NeurIPS 2024 highlights: inference-time compute, real-world performance, and beyond LLMs

NeurIPS 2024 · Read our full coverage  

NeurIPS 2024 was, once again, the largest NeurIPS ever. In fact, it was possibly the largest in-person academic AI conference ever — with 16,777 in-person registered participants, 4,037 main track papers, and 460 datasets and benchmarks papers.

Now that the conference has wrapped up, we’ve summarised some of the themes we spotted at NeurIPS this year in Vancouver.

In our highlights from last year’s NeurIPS we called out efficiency, data curation, openness, and benchmarking as key topics, while acknowledging the focus on LLMs and diffusion models throughout the conference.

All of these topics remained prominent at this year’s conference, though the focus has shifted somewhat.

Inference-time compute & efficiency

NeurIPS 2023’s discussions on efficiency were mostly about leveraging smaller, or less resource-intensive, models. Specific highlights included quantisation, data curation, adapters, and other approaches that reduced resources needed for training, fine-tuning, or inference.

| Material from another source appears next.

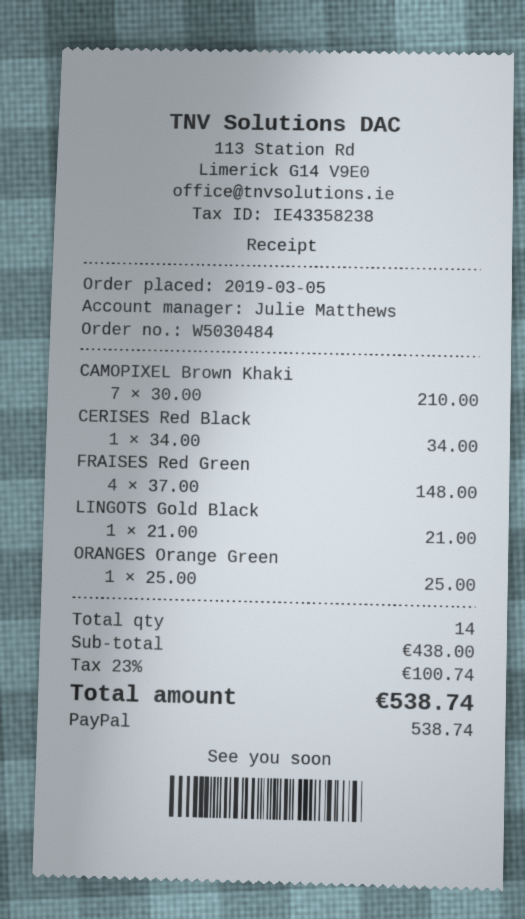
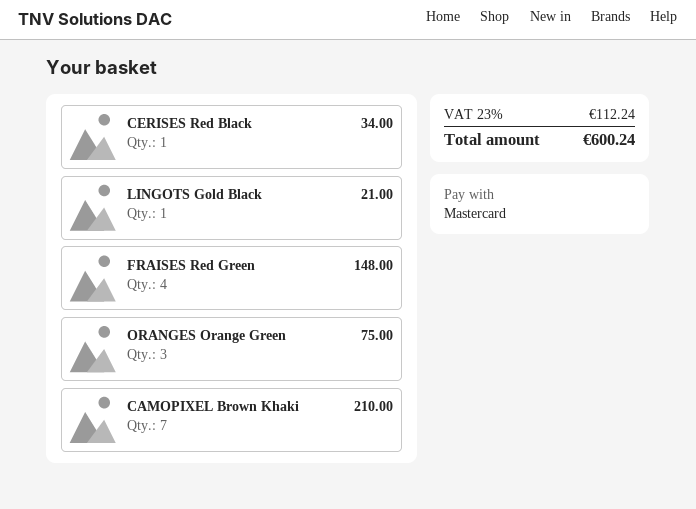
payment method: PayPal -> Mastercard
ORANGES Orange Green: 1 for 25.00 -> 3 for 75.00
tax: 23% = 100.74 -> 23% = 112.24
total: 538.74 -> 600.24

In 2024, the core focus appears to have shifted to expending extra resources at inference time (also referred to as “test time”) to improve generation quality. While there is still a healthy field around efficient models for the purpose of local deployment on edge devices, there also seemed to be a general acknowledgement that returns from scaling pre-training are diminishing, and that the next big improvements will come from scaling inference-time compute.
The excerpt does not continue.